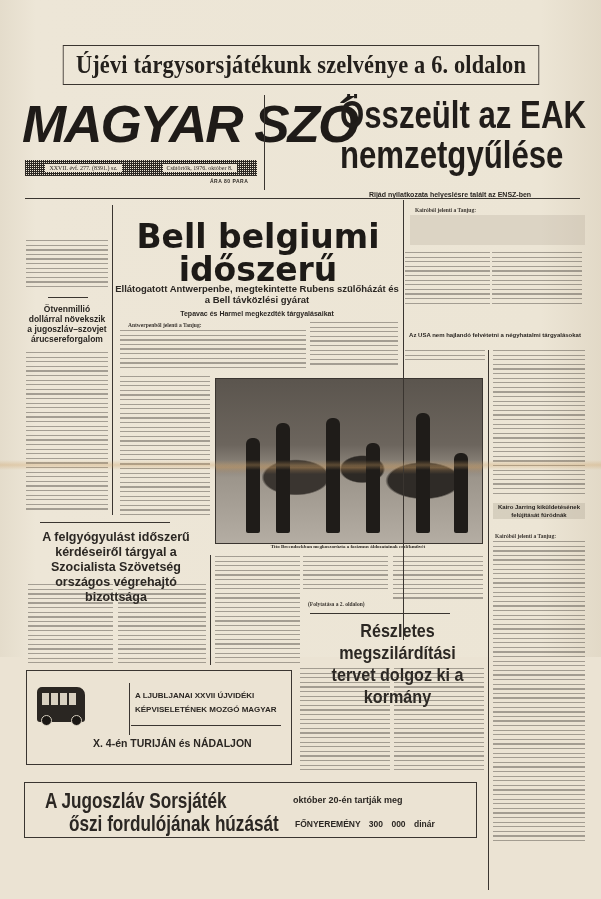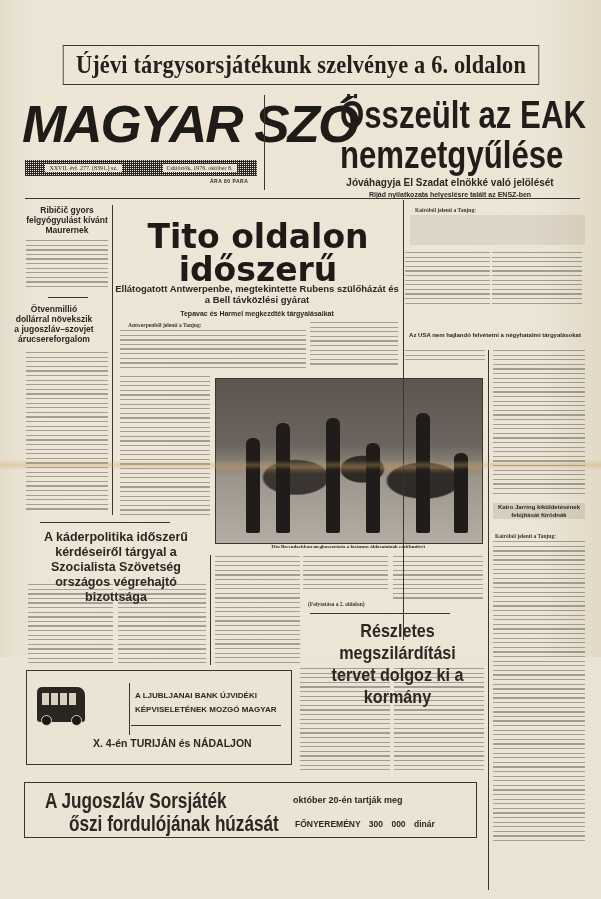"Jóváhagyja El Szadat elnökké való" div.abs { html: <div>Jóváhagyja El Szadat elnökké való jelölését</div> -> none }
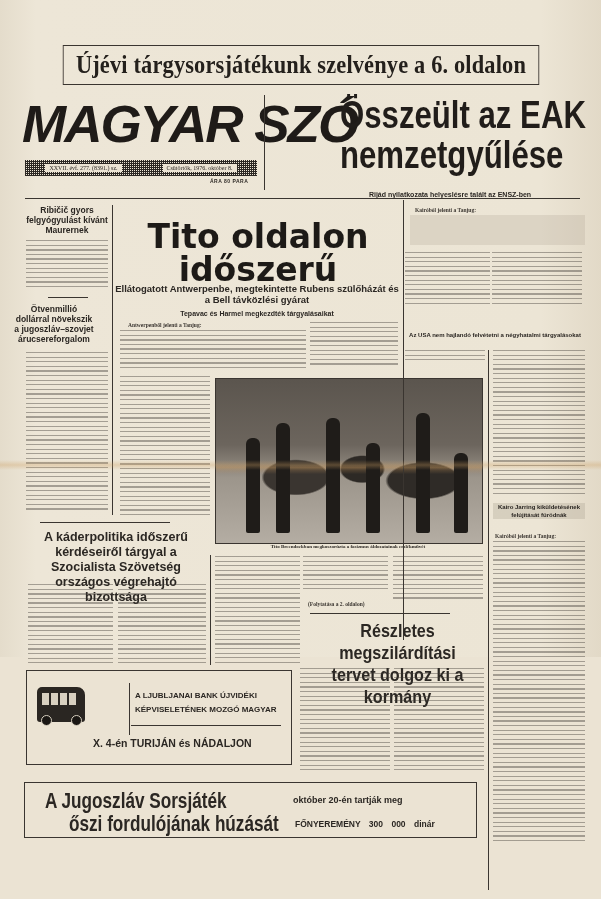"Ribičič gyors felgyógyulást kívánt" div.abs { html: <div>Ribičič gyors felgyógyulást kívánt Maurernek</div> -> none }
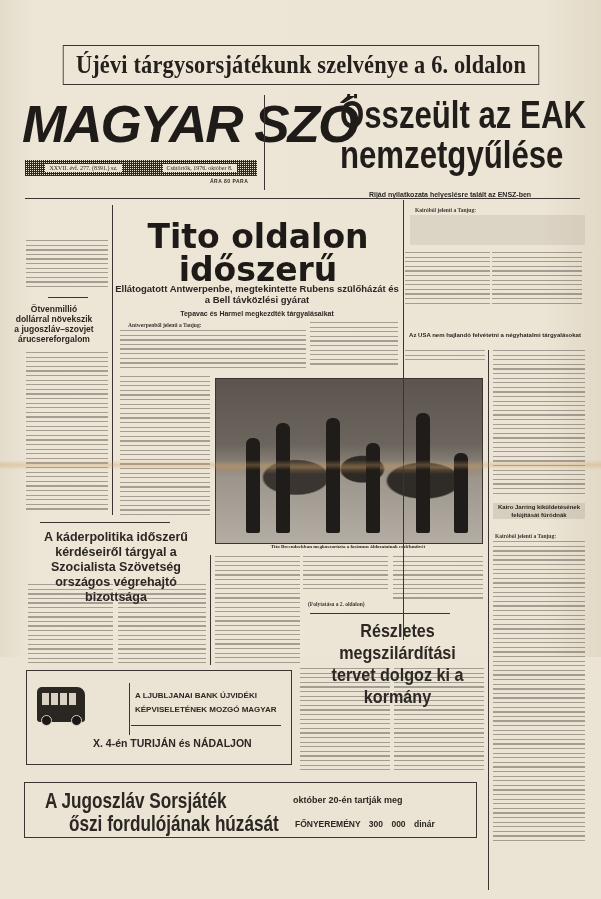"Tito oldalon" div { text: Tito oldalon -> Bell belgiumi }
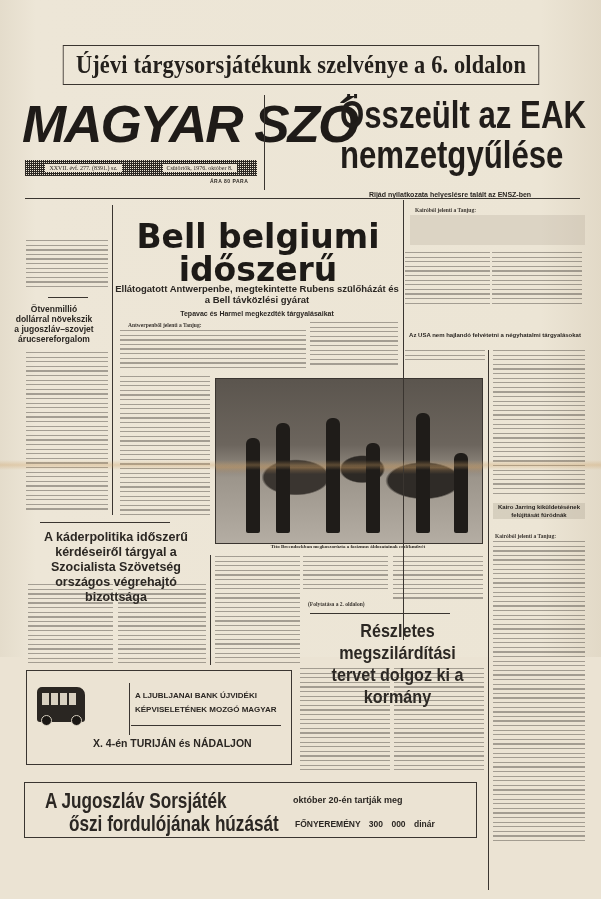"Ötvenmillió dollárral növekszik a" div.abs { left: 13px -> 26px }
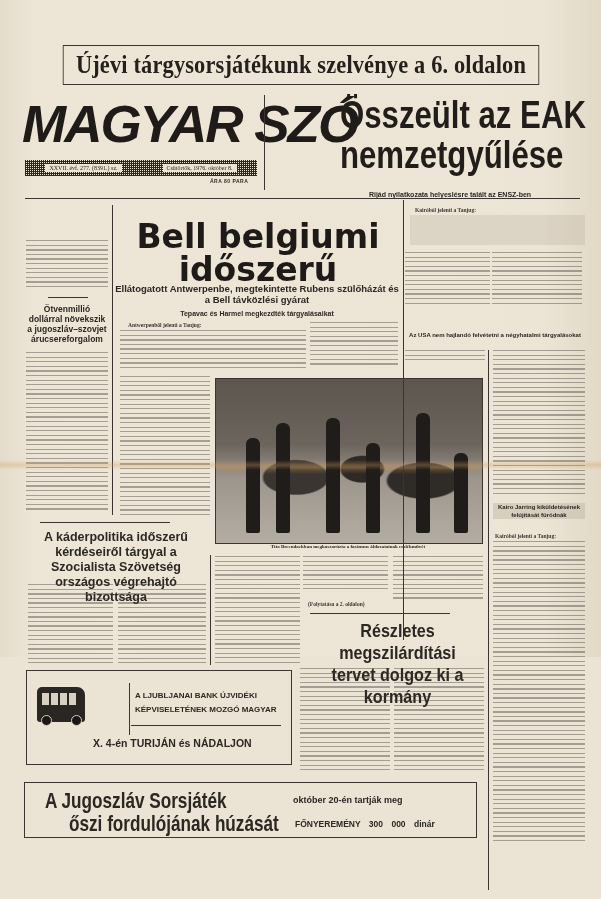"A káderpolitika időszerű kérdéseiről" div.abs { text: káderpolitika -> felgyógyulást }
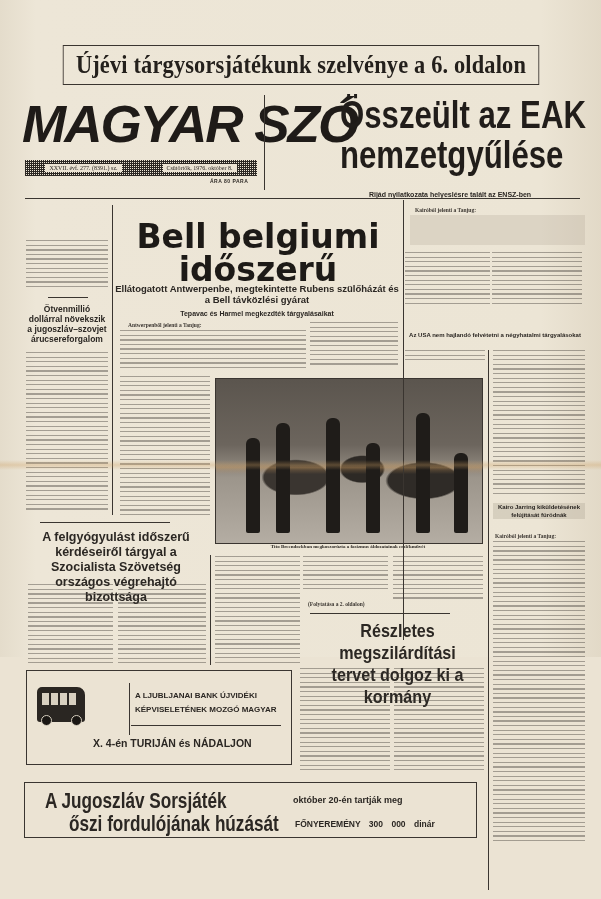"A LJUBLJANAI BANK ÚJVIDÉKI" div { text: BANK -> XXVII }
__________
ASSIGNMENT —
What is needed is an exact copy of every entry, minus the images.

SOLUTION TO THE EXERCISE —
"Jóváhagyja El Szadat elnökké való" div.abs { html: <div>Jóváhagyja El Szadat elnökké való jelölését</div> -> none }
"Ribičič gyors felgyógyulást kívánt" div.abs { html: <div>Ribičič gyors felgyógyulást kívánt Maurernek</div> -> none }
"Tito oldalon" div { text: Tito oldalon -> Bell belgiumi }
"Ötvenmillió dollárral növekszik a" div.abs { left: 13px -> 26px }
"A káderpolitika időszerű kérdéseiről" div.abs { text: káderpolitika -> felgyógyulást }
"A LJUBLJANAI BANK ÚJVIDÉKI" div { text: BANK -> XXVII }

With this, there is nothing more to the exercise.